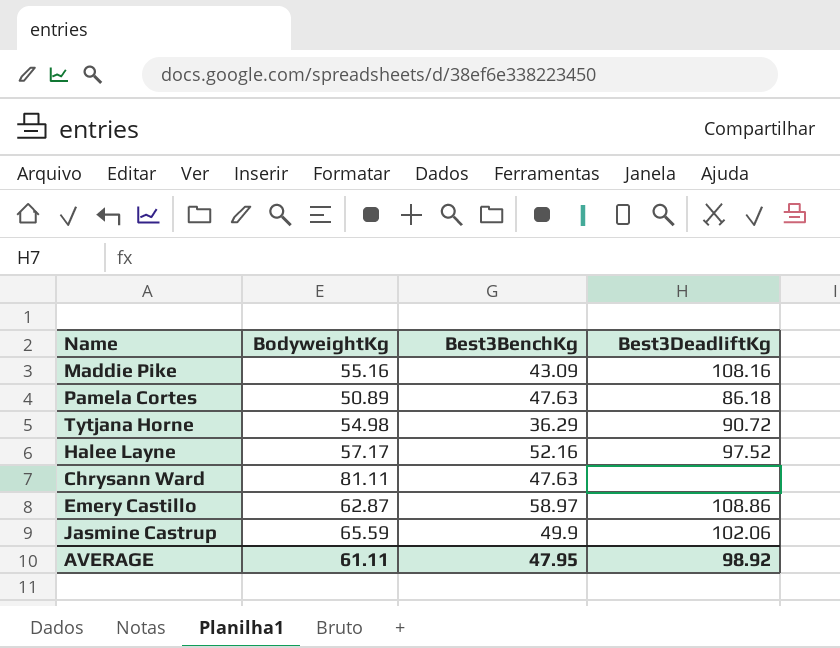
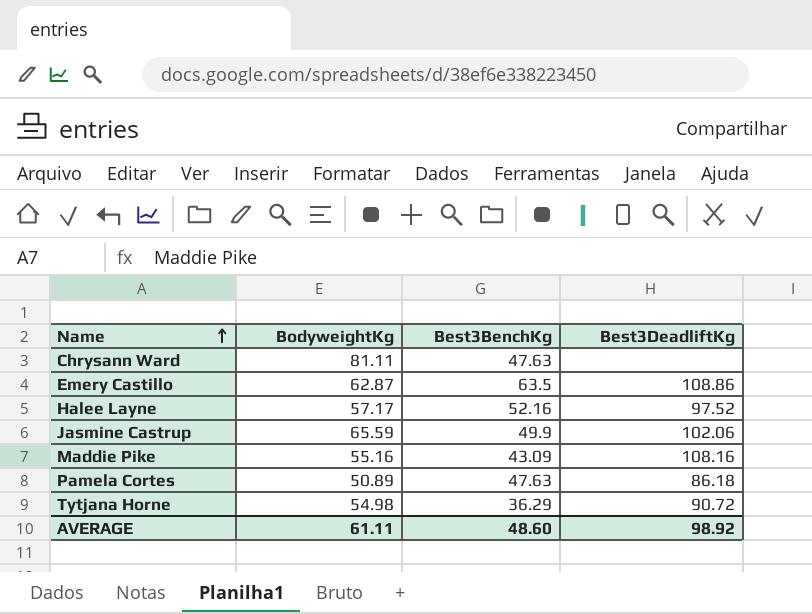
row order: none -> Name ascending
Emery Castillo | Best3BenchKg: 58.97 -> 63.5
AVERAGE | Best3BenchKg: 47.95 -> 48.60

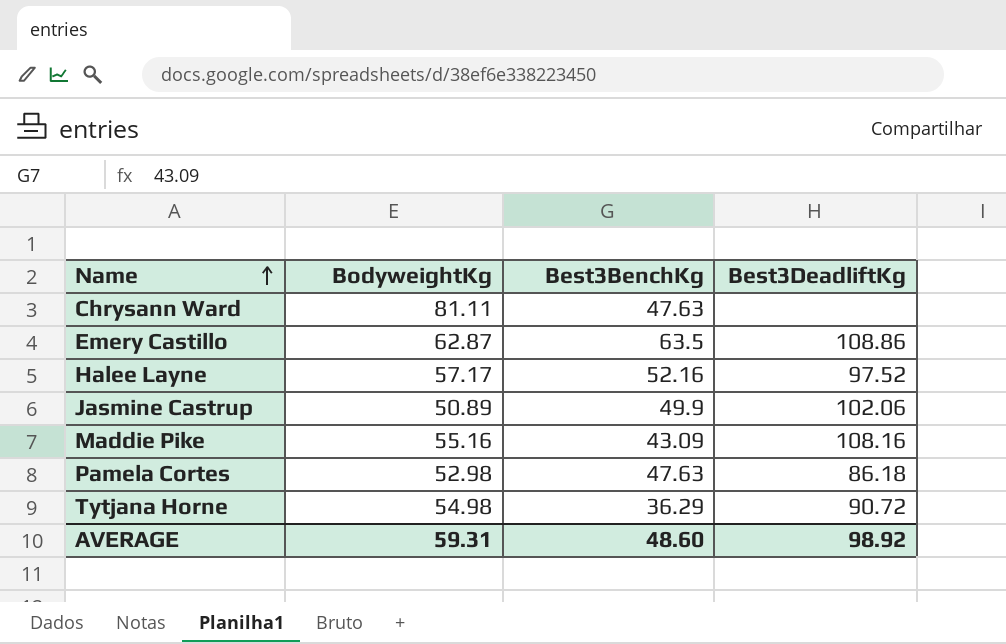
Jasmine Castrup | BodyweightKg: 65.59 -> 50.89
Pamela Cortes | BodyweightKg: 50.89 -> 52.98
AVERAGE | BodyweightKg: 61.11 -> 59.31

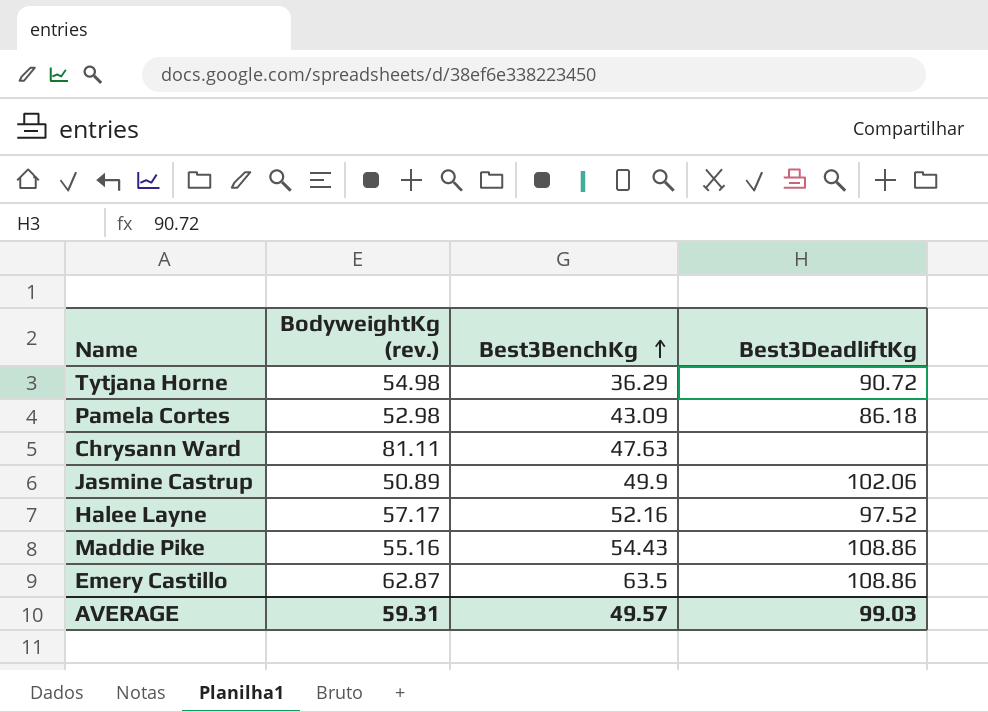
row order: Name ascending -> Best3BenchKg ascending
column name: BodyweightKg -> BodyweightKg (rev.)
Pamela Cortes | Best3BenchKg: 47.63 -> 43.09
Maddie Pike | Best3BenchKg: 43.09 -> 54.43
Maddie Pike | Best3DeadliftKg: 108.16 -> 108.86
AVERAGE | Best3BenchKg: 48.60 -> 49.57
AVERAGE | Best3DeadliftKg: 98.92 -> 99.03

■ ■ ■ ■ ■

> [Your instructions]
Except for the pictures, copy every line of the records above exactly.

> [Response]
row order: none -> Name ascending
Emery Castillo | Best3BenchKg: 58.97 -> 63.5
AVERAGE | Best3BenchKg: 47.95 -> 48.60

Jasmine Castrup | BodyweightKg: 65.59 -> 50.89
Pamela Cortes | BodyweightKg: 50.89 -> 52.98
AVERAGE | BodyweightKg: 61.11 -> 59.31

row order: Name ascending -> Best3BenchKg ascending
column name: BodyweightKg -> BodyweightKg (rev.)
Pamela Cortes | Best3BenchKg: 47.63 -> 43.09
Maddie Pike | Best3BenchKg: 43.09 -> 54.43
Maddie Pike | Best3DeadliftKg: 108.16 -> 108.86
AVERAGE | Best3BenchKg: 48.60 -> 49.57
AVERAGE | Best3DeadliftKg: 98.92 -> 99.03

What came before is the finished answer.